Commento al saggio di YUVAL NOAH HARARI, HOMO DEUS Breve storia del futuro, Bompiani, 2019

Il poderoso saggio che vorrei commentare è dovuto a Yuval Noah Harari docente presso la Hebrew University di Gerusalemme, già autore del bestseller Sapiens. Da animali a dei. Nella seconda metà del XX secolo – dice Harari – l’umanità è riuscita a tenere sotto controllo carestie, pestilenze e guerre. Nel XXI secolo l’uomo è in grado di coltivare l’ambizione di essere dio, di trasformare l’homo sapiens in homo deus. Robotica, intelligenza artificiale e ingegneria genetica saranno poste al servizio dell’immortalità e della felicità eterna?  Sembra proprio di sì. L’autore infatti si domanda:  il genere umano rischia di rendere se stesso superfluo? Saremo in grado di proteggere il pianeta e noi stessi dai poteri divini che abbiamo acquisito? Nella visione di Harari i mezzi con cui l’umanità cercherà di conseguire le mete supreme sono la robotica, l’intelligenza artificiale e l’ingegneria genetica.  Tra questi mezzi l’intelligenza artificiale sembra essere il più importante, foriero di conseguenze estreme, tanto da rendere davvero possibile il transito della specie all’immortalità.

Dirò perché la predizione di Harari non mi convince.

Egli assume in Homo Deus il ruolo dell’ “intellettuale profeta” che lancia messaggi e predice il futuro in forma utopica. Tale figura è stata importante al tempo delle ideologie, ma con la caduta di queste ha esaurito la sua funzione. E’ una figura anacronistica. La reviviscenza di essa nel nostro autore in  un’epoca come la nostra in cui il successo di un’idea dipende largamente dalla sua realizzabilità, a me pare fuori luogo. In Homo deus il facile intellettualismo di Harari è evidente.

Non è vero che nel XXI secolo l’uomo si senta dio.
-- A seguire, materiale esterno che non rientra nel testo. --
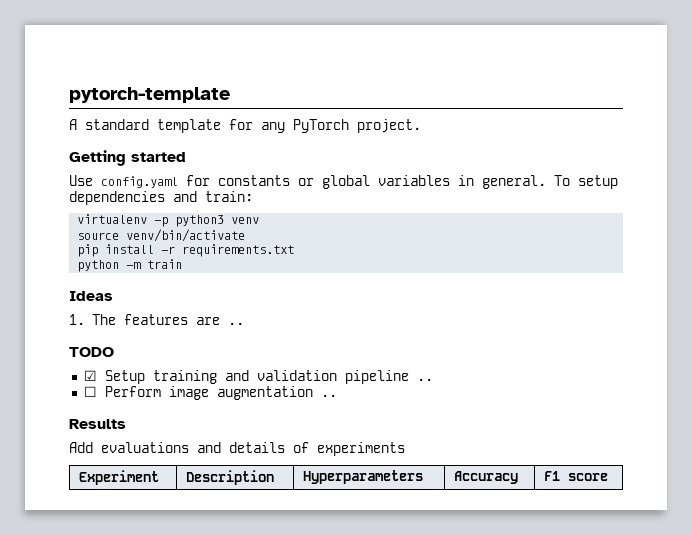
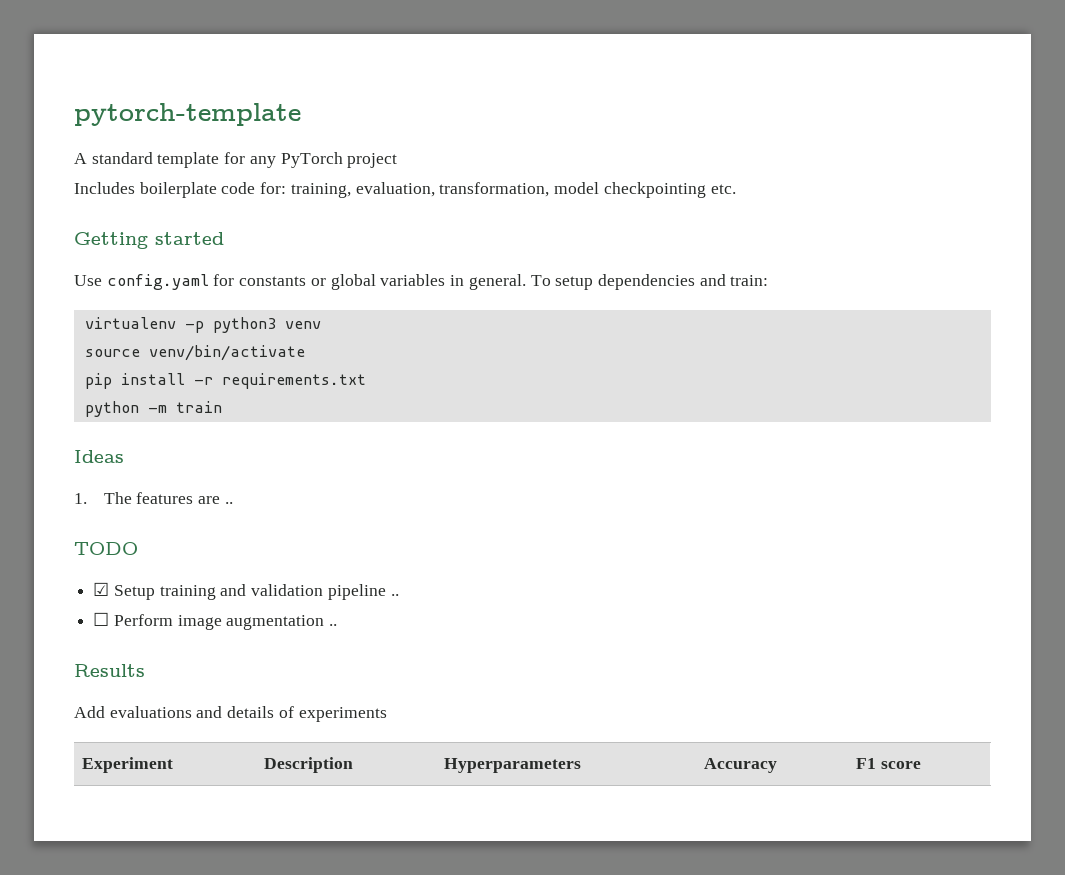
[357,119,421,133] project. -> [347,153,398,168] [74,182,736,198] project // Includes boilerplate code for: training, evaluation, transformation, model checkpointing etc.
Ha constatato un forte miglioramento della sua condizione, questo sì, ma è ben lontano dal sentirsi divino. Attribuirgli tale convinzione è del tutto arbitrario.

La migliorata condizione ottenuta da una parte dell’umanità potrebbe regredire perché legata a variabili tuttora pendenti come situazioni geopolitiche del tipo conflitto tra USA e Cina, già ben visibile ai nostri giorni o eventi catastrofici sopravvenuti. L’improvviso mutamento delle condizioni di fatto in cui viene a trovarsi la specie umana non è nuovo nella storia. Perciò piuttosto che predire il futuro attraverso ipotesi nate dalla propria immaginazione è meglio cercare di costruirne i presupposti in termini di miglioramento progressivo. E’ comunque bene mettere da parte certe esagerazioni che in Harari sembrano macroscopiche. Il saggio dell’autore mi sembra pericolosamente basato proprio su queste.